■ Aim of the exercise
Reply with one number: the count of lines in the listing that contain the string "none".

■ Study material
%%
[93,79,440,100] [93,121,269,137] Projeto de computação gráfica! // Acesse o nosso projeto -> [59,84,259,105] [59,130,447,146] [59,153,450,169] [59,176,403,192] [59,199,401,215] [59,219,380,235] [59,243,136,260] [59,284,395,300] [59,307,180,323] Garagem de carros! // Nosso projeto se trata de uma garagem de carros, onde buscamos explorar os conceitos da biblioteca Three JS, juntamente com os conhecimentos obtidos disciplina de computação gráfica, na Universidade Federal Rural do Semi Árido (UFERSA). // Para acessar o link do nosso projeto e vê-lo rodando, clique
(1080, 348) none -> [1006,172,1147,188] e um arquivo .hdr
%%
%%
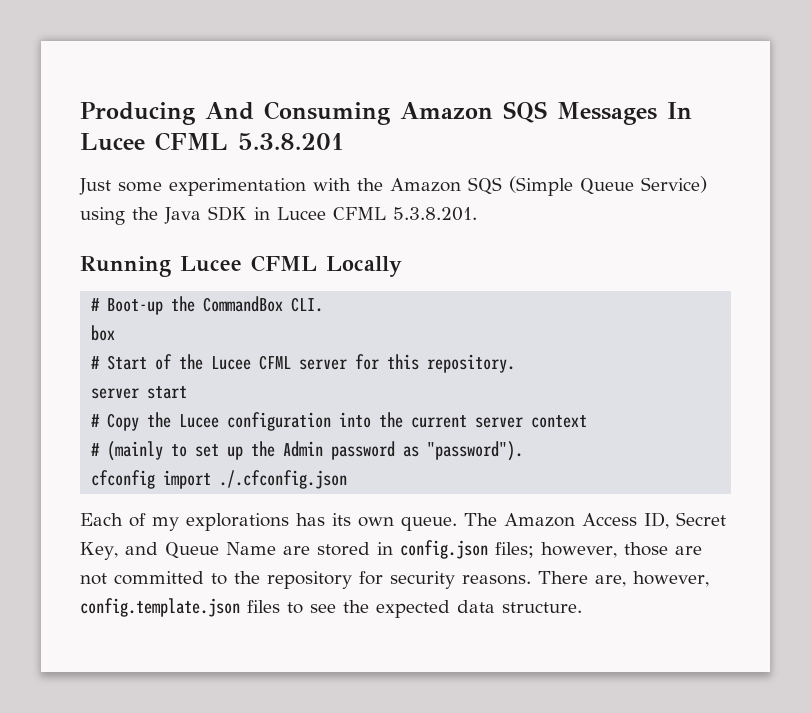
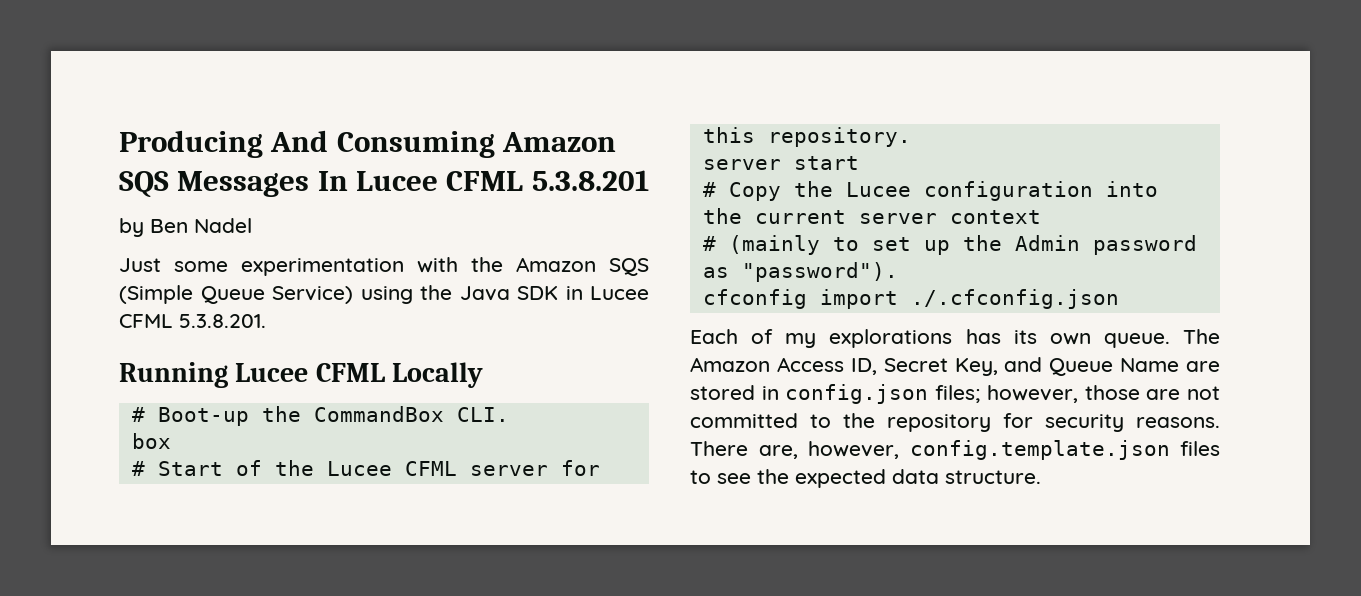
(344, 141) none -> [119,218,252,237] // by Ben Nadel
%%
%%
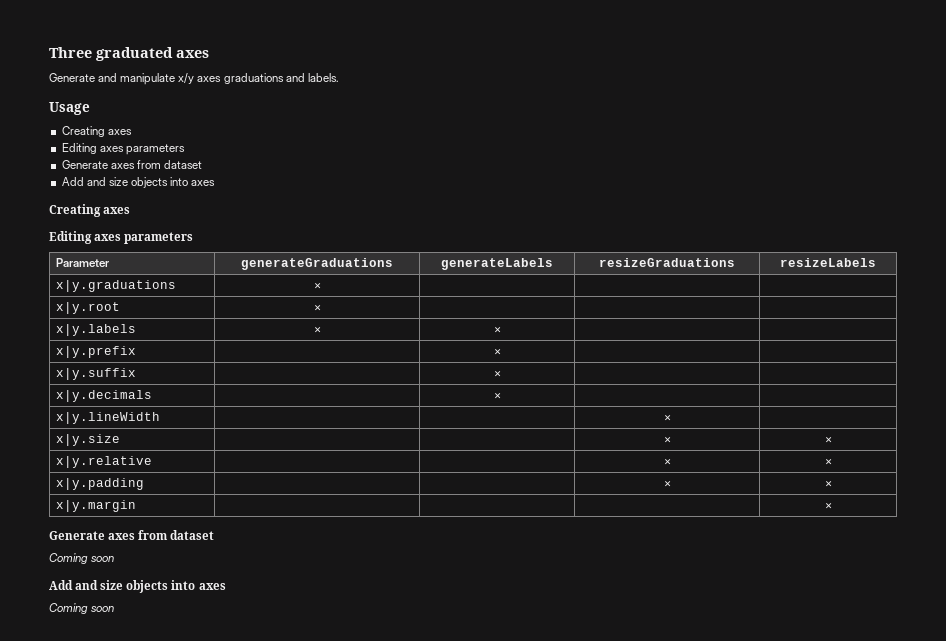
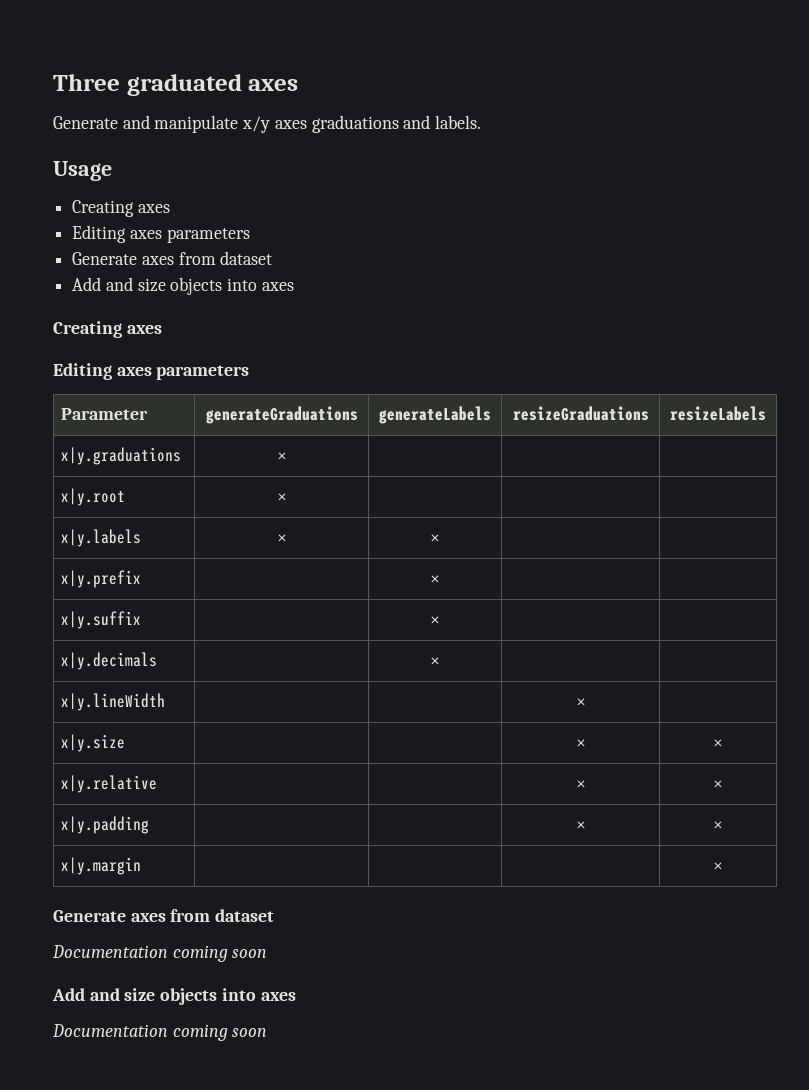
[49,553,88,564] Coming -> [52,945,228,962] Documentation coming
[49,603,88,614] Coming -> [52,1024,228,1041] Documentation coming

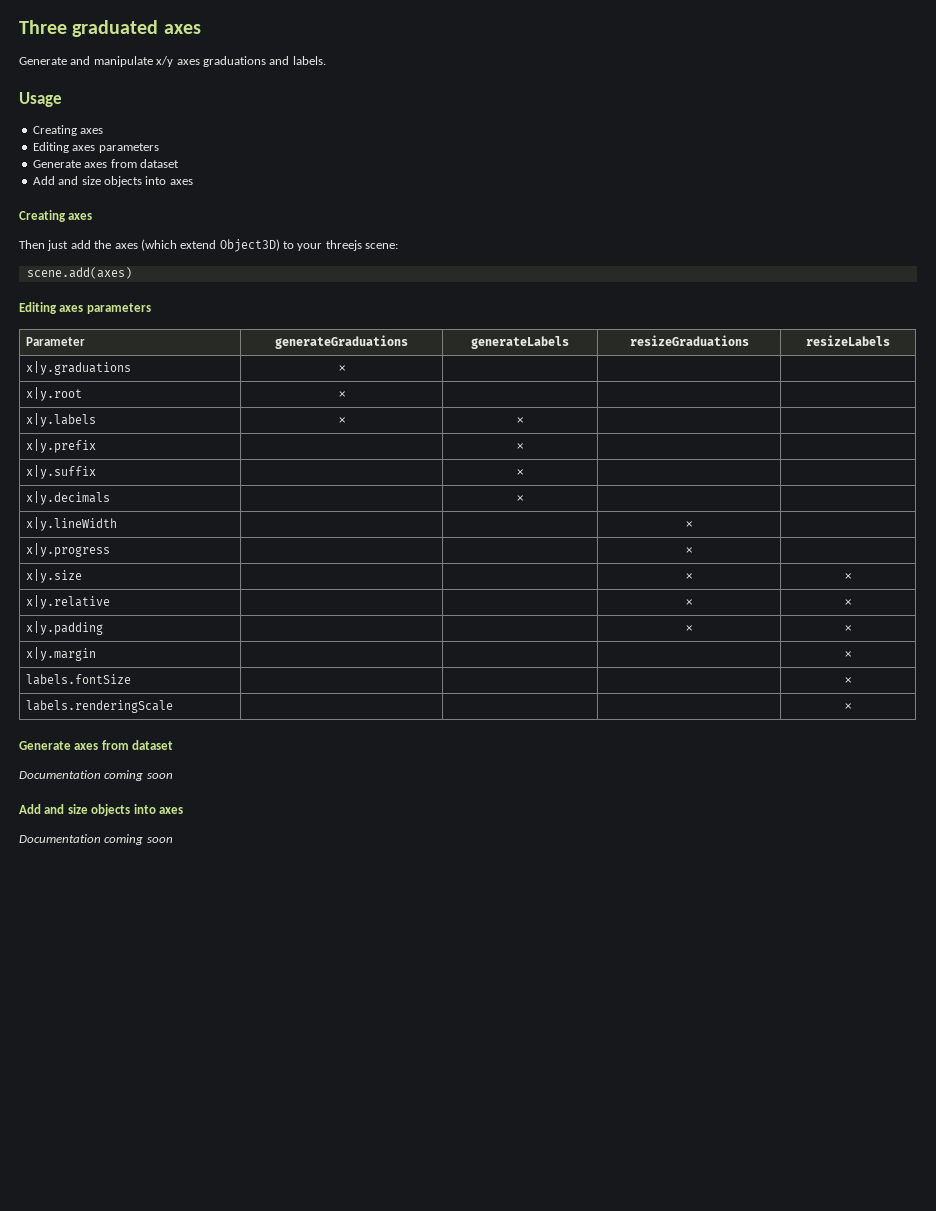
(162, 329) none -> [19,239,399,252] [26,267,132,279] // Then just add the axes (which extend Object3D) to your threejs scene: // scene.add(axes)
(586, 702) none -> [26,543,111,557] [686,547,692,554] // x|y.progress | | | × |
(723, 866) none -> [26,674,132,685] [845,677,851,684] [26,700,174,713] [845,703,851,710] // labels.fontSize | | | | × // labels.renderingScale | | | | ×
%%
■ Exercise output
5